Position Title: InfoSecurity Engineer

Location: Glendale, CA

Duration: 6 months

Overview: Seeking an Information Security Engineer with strong hands-on security engineering and compliance experience in complex technical environments. The ideal candidate will oversee the implementation and monitoring of security policies, ensuring the organization’s information assets are protected and compliant with relevant regulations and standards.

Key Responsibilities:

• Develop, implement, and maintain information security policies, standards, and procedures aligned with industry best practices and regulatory requirements.
• Monitor and analyze network and system activity using SIEM and related tools to identify security threats.
• Oversee compliance with internal policies and external regulations (e.g., GDPR, CCPA, ISO 27001), including conducting audits, assessments, and management reporting.
• Identify, assess, and mitigate risks through risk assessments and vulnerability analyses, coordinating remediation with technical teams.
• Serve as the first point of contact for security incidents, leading investigation, containment, remediation, documentation, and post-incident reviews.
• Implement, maintain, and improve cybersecurity controls, including endpoint protection, DLP, and vulnerability management systems.
• Support internal and external audits by maintaining compliance documentation.
• Develop and deliver security awareness training and promote a strong security culture across the organization.
• Collaborate with IT, legal, HR, and cross-functional teams to ensure consistent security controls and secure system implementations.
• Prepare regular reports for senior management on security posture, compliance metrics, and incident trends.
• Stay current on emerging threats, attack techniques, and regulatory changes to proactively reduce risk.

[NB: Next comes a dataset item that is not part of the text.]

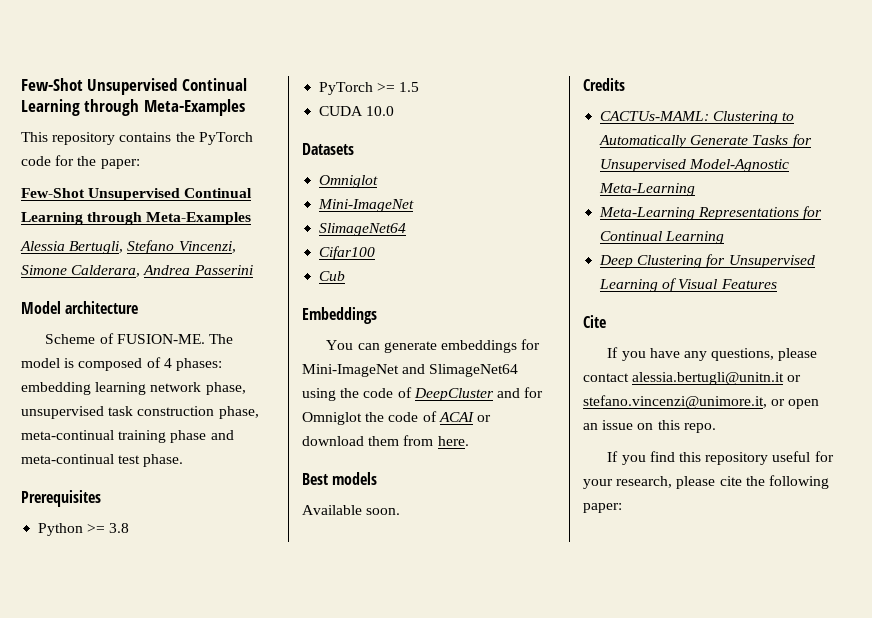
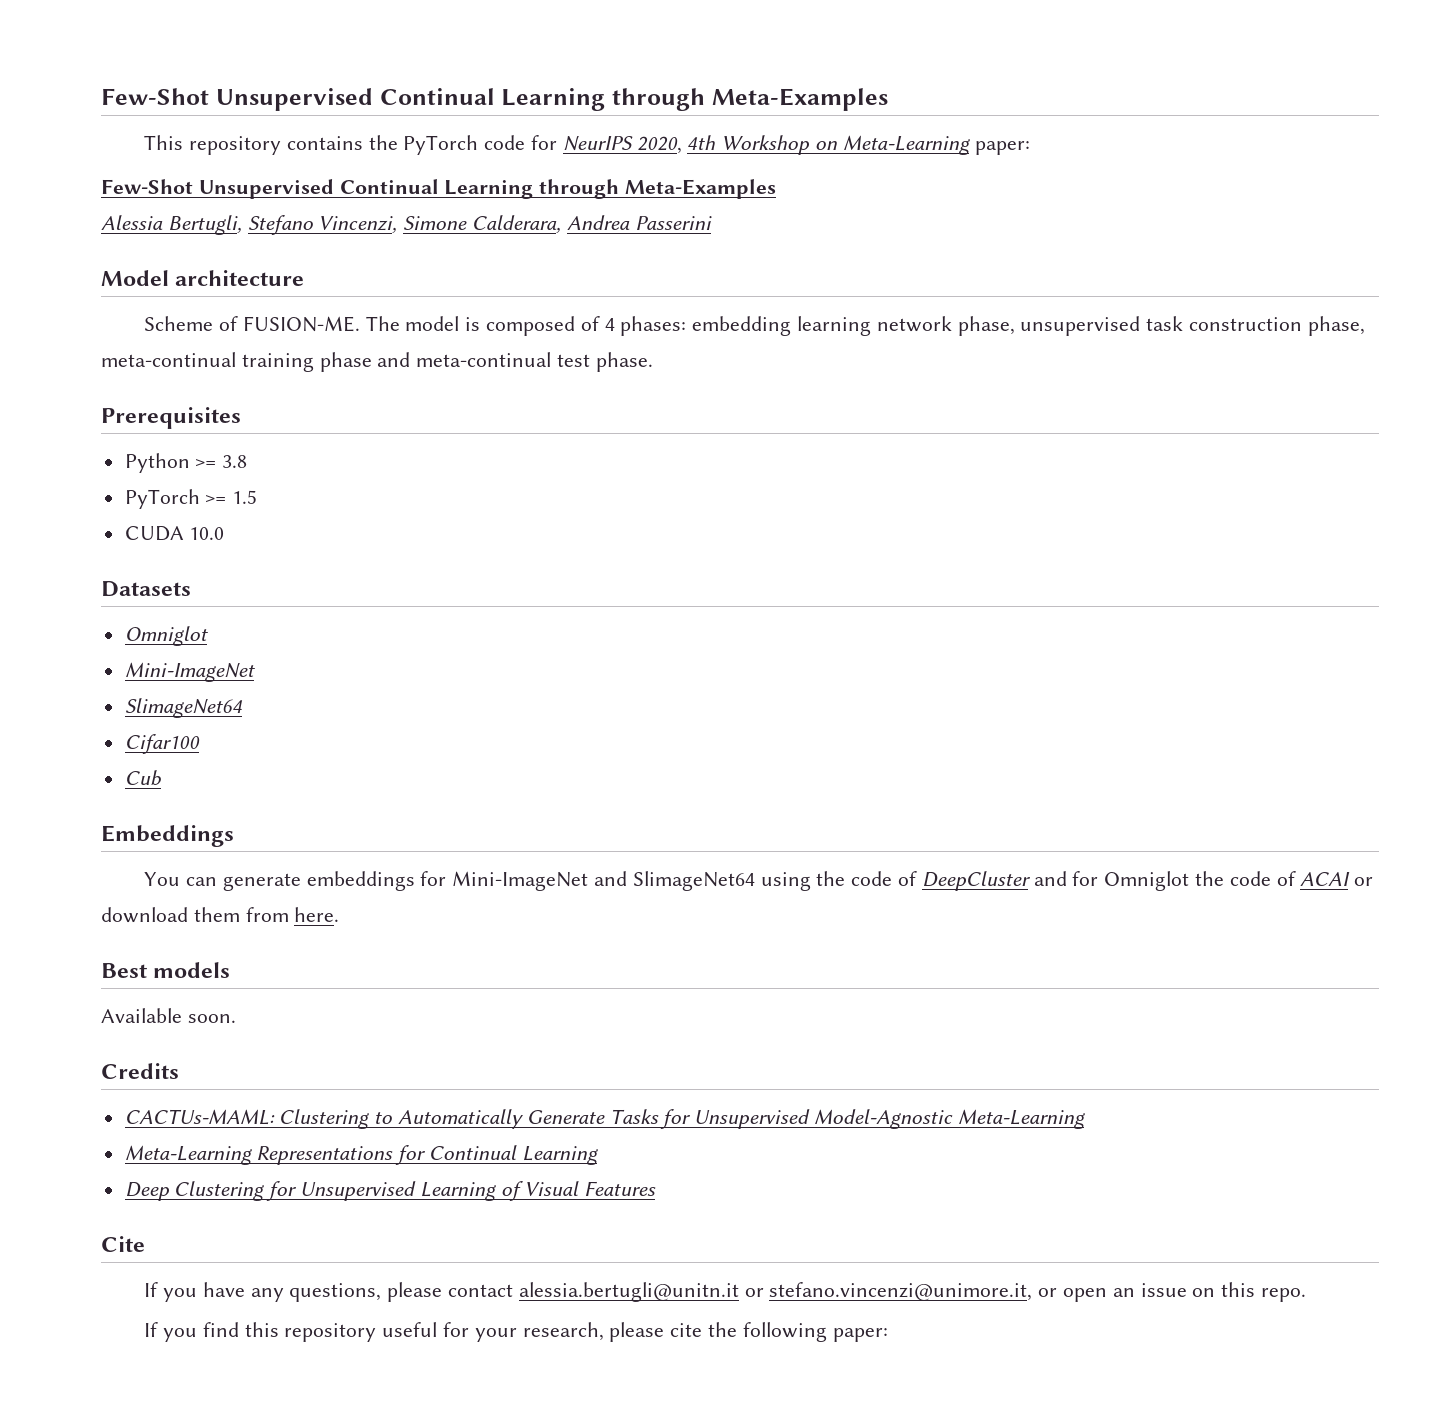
[77,156,97,166] the -> [562,135,970,155] NeurIPS 2020, 4th Workshop on Meta-Learning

Required Skills & Experience

• 3 years in Security Engineering, ProdSec, or DevOps roles
• Strong knowledge of cybersecurity principles, threat detection, and incident response
• Hands-on experience with risk assessment, vulnerability management, and remediation
• Ability to develop, implement, and enforce security policies and standards
• Experience monitoring systems and networks using SIEM and security tools
• Proficiency in Python and/or Bash for security automation
• Experience securing Linux and/or Windows systems
• Familiarity with CI/CD pipelines and infrastructure-as-code (e.g., Terraform)
• Working knowledge of compliance and security frameworks (ISO 27001, NIST, GDPR, etc.)
• Ability to collaborate across engineering, IT, legal, and compliance teams
• Familiarity with anti-tamper strategies and reverse-engineering tools.
• Comfortable owning large initiatives end-to-end with minimal oversight.
• Hands-on experience with security tools such as firewalls, intrusion detection/prevention systems, and endpoint protection solutions

"Tekgence is an equal opportunity employer. Applicants must be authorized to work in the U.S. U.S. citizens and Green Card holders are strongly encouraged to apply."